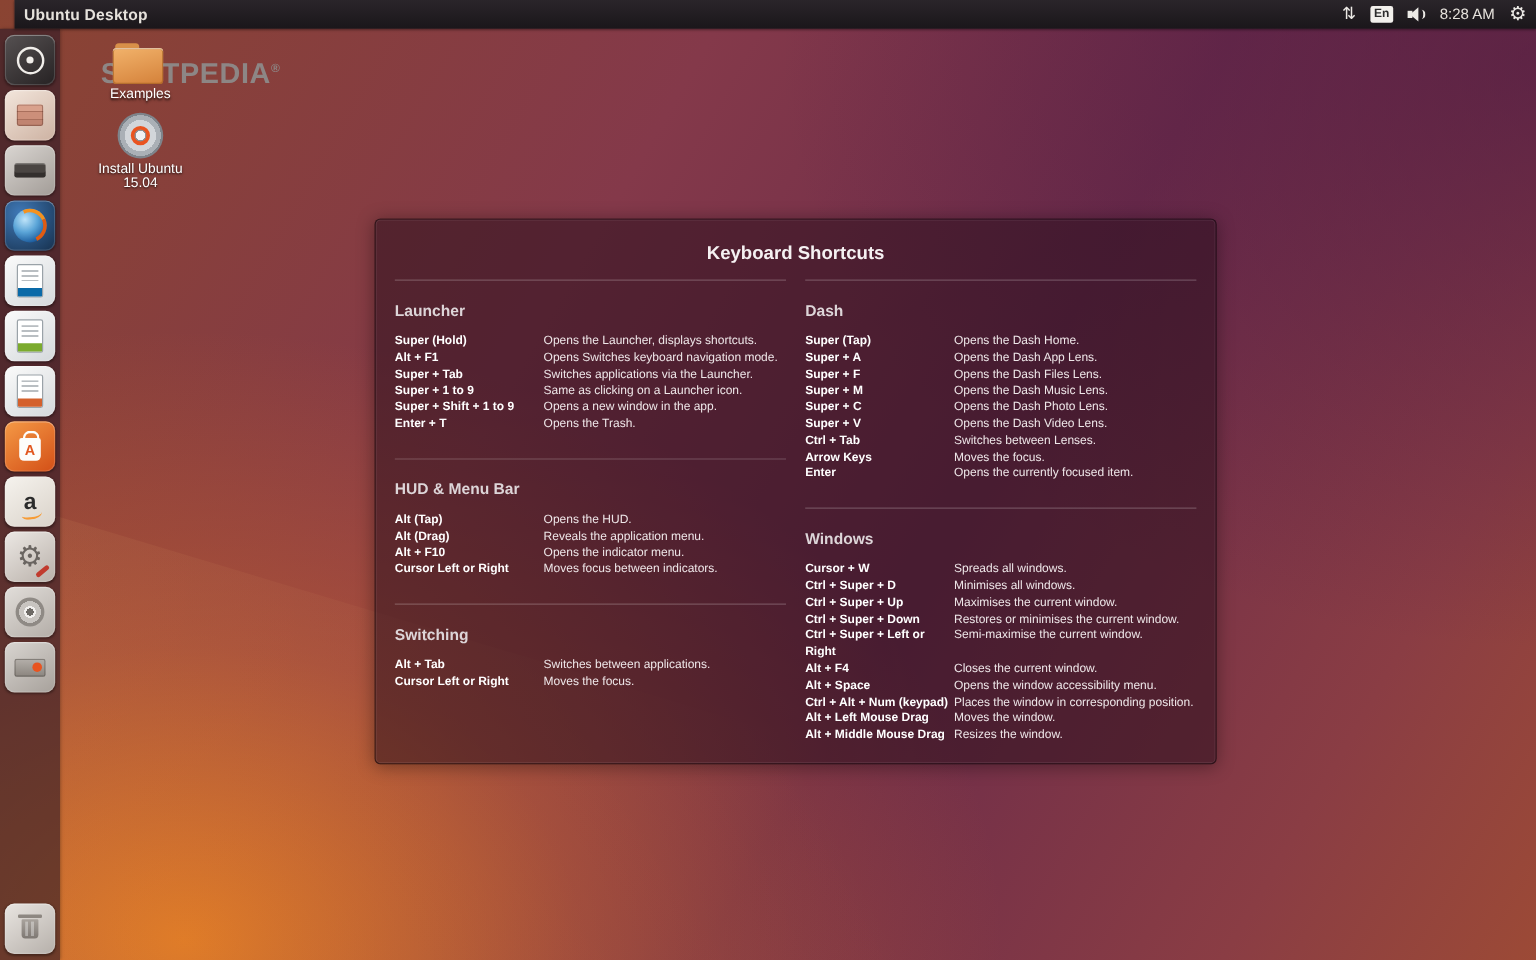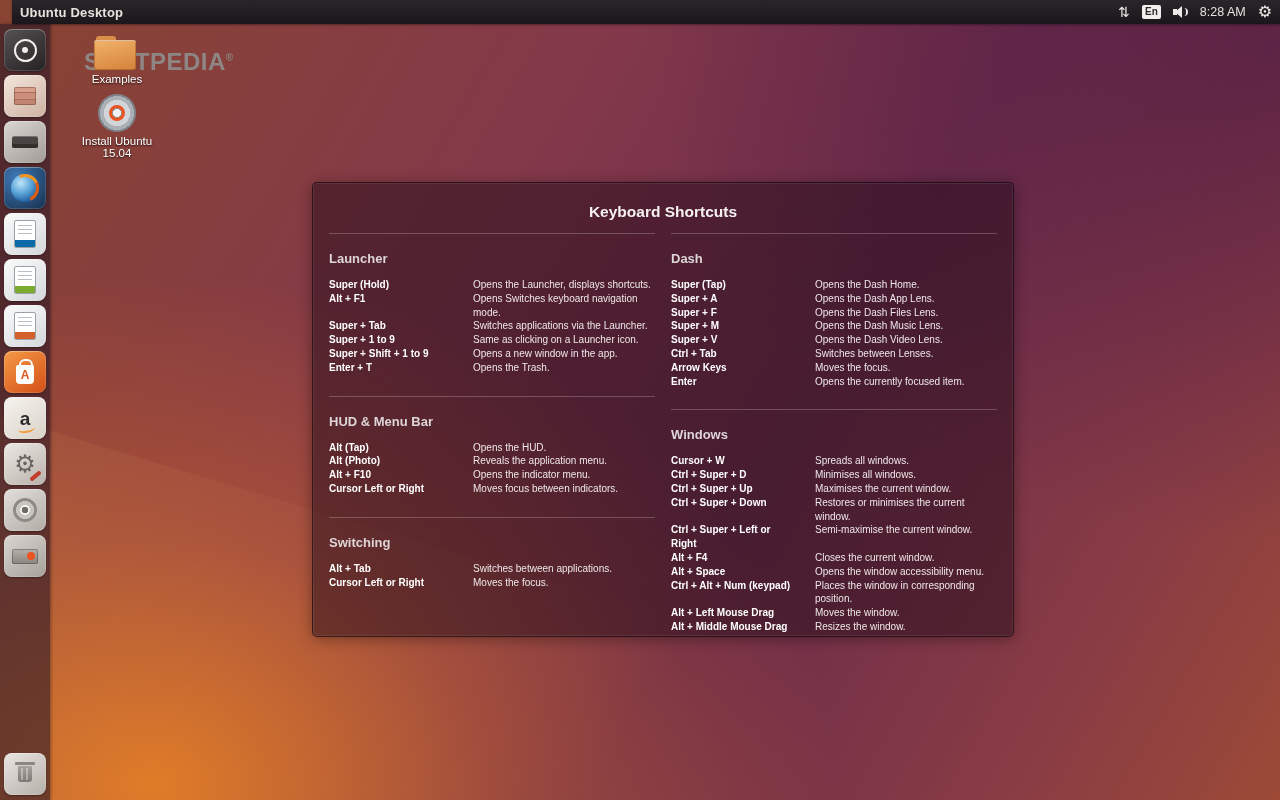--- a/index.html
+++ b/index.html
@@ -142,7 +142,7 @@
   .shortcut-col { flex:1; min-width:0; }
   .shortcut-section { border-top:1px solid rgba(255,255,255,0.22); padding-top:17px; margin-bottom:21px; }
   .section-heading { font-size:13px; font-weight:bold; color:#ddd5d8; margin-bottom:12px; }
-  .shortcut-row { display:flex; font-size:10px; line-height:13.8px;gap:20px; }
+  .shortcut-row { display:flex; font-size:10px; line-height:13.8px; }
   .shortcut-row .keys { width:124px; flex:none; font-weight:bold; color:#ffffff; }
   .shortcut-row .desc { color:#eee6e8; }
 </style>

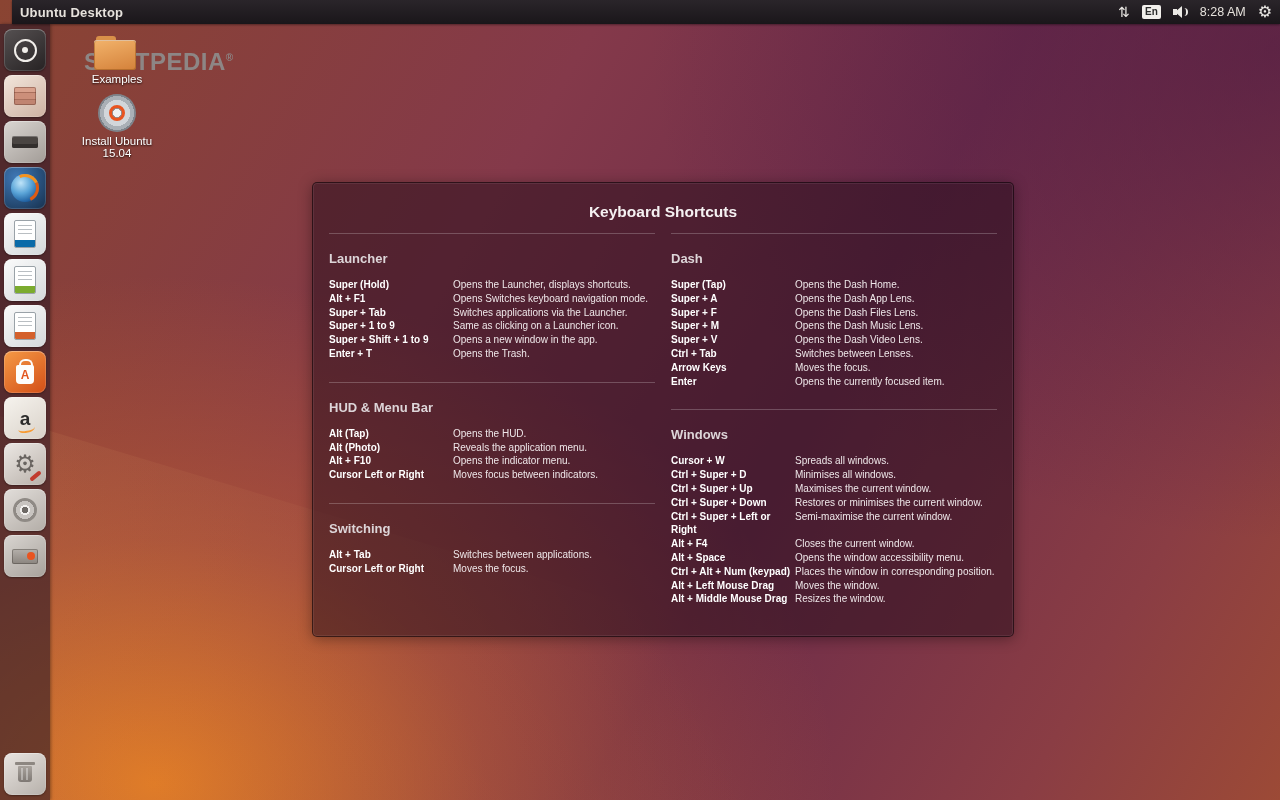--- a/index.html
+++ b/index.html
@@ -304,6 +304,10 @@
               <div class="desc">Opens the Dash Music Lens.</div>
             </div>
             <div class="shortcut-row">
+              <div class="keys">Super + C</div>
+              <div class="desc">Opens the Dash Photo Lens.</div>
+            </div>
+            <div class="shortcut-row">
               <div class="keys">Super + V</div>
               <div class="desc">Opens the Dash Video Lens.</div>
             </div>

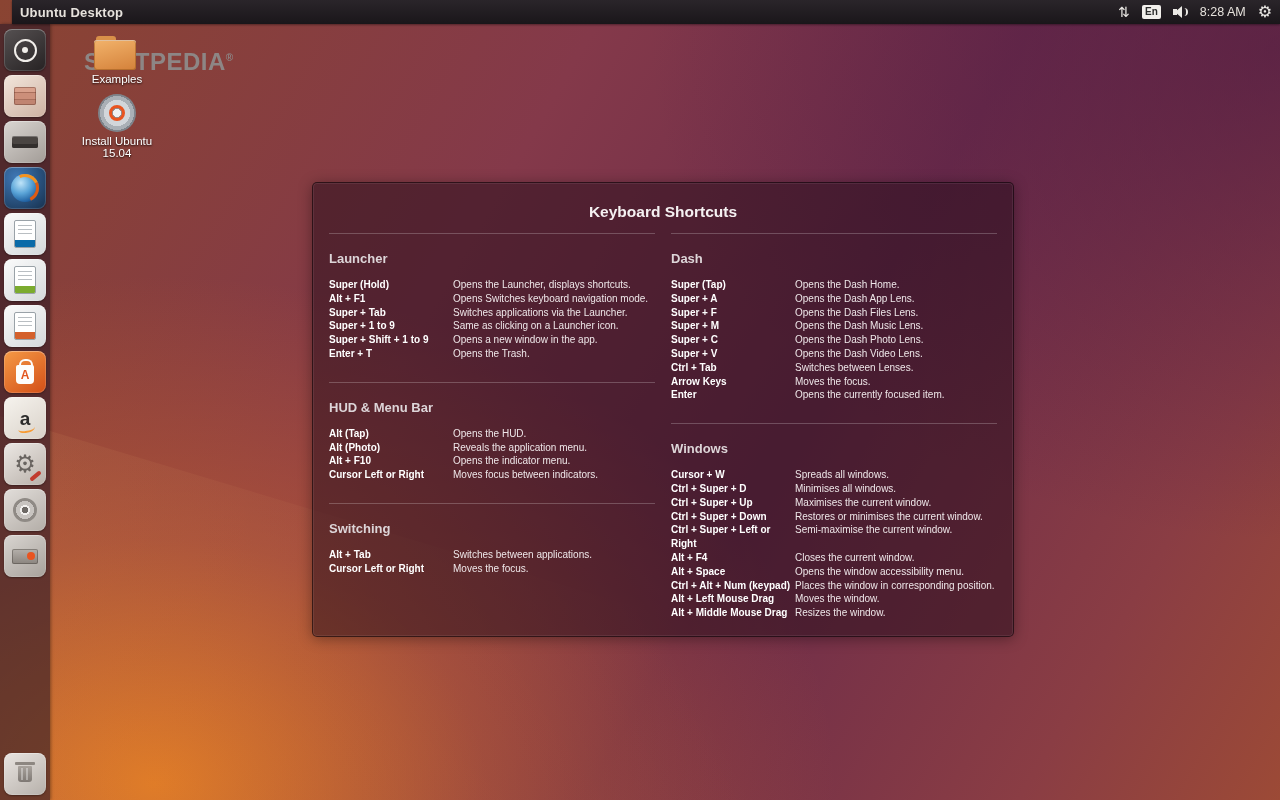--- a/index.html
+++ b/index.html
@@ -260,7 +260,7 @@
               <div class="desc">Opens the HUD.</div>
             </div>
             <div class="shortcut-row">
-              <div class="keys">Alt (Photo)</div>
+              <div class="keys">Alt (Drag)</div>
               <div class="desc">Reveals the application menu.</div>
             </div>
             <div class="shortcut-row">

━━━━━━━━

* Problem to work on
Beginning with the first line of the records, write out every line up to and including the one with "Dash Photo Lens.</div>", exactly, and omit all pictures.

* Task solution
--- a/index.html
+++ b/index.html
@@ -142,7 +142,7 @@
   .shortcut-col { flex:1; min-width:0; }
   .shortcut-section { border-top:1px solid rgba(255,255,255,0.22); padding-top:17px; margin-bottom:21px; }
   .section-heading { font-size:13px; font-weight:bold; color:#ddd5d8; margin-bottom:12px; }
-  .shortcut-row { display:flex; font-size:10px; line-height:13.8px;gap:20px; }
+  .shortcut-row { display:flex; font-size:10px; line-height:13.8px; }
   .shortcut-row .keys { width:124px; flex:none; font-weight:bold; color:#ffffff; }
   .shortcut-row .desc { color:#eee6e8; }
 </style>

--- a/index.html
+++ b/index.html
@@ -304,6 +304,10 @@
               <div class="desc">Opens the Dash Music Lens.</div>
             </div>
             <div class="shortcut-row">
+              <div class="keys">Super + C</div>
+              <div class="desc">Opens the Dash Photo Lens.</div>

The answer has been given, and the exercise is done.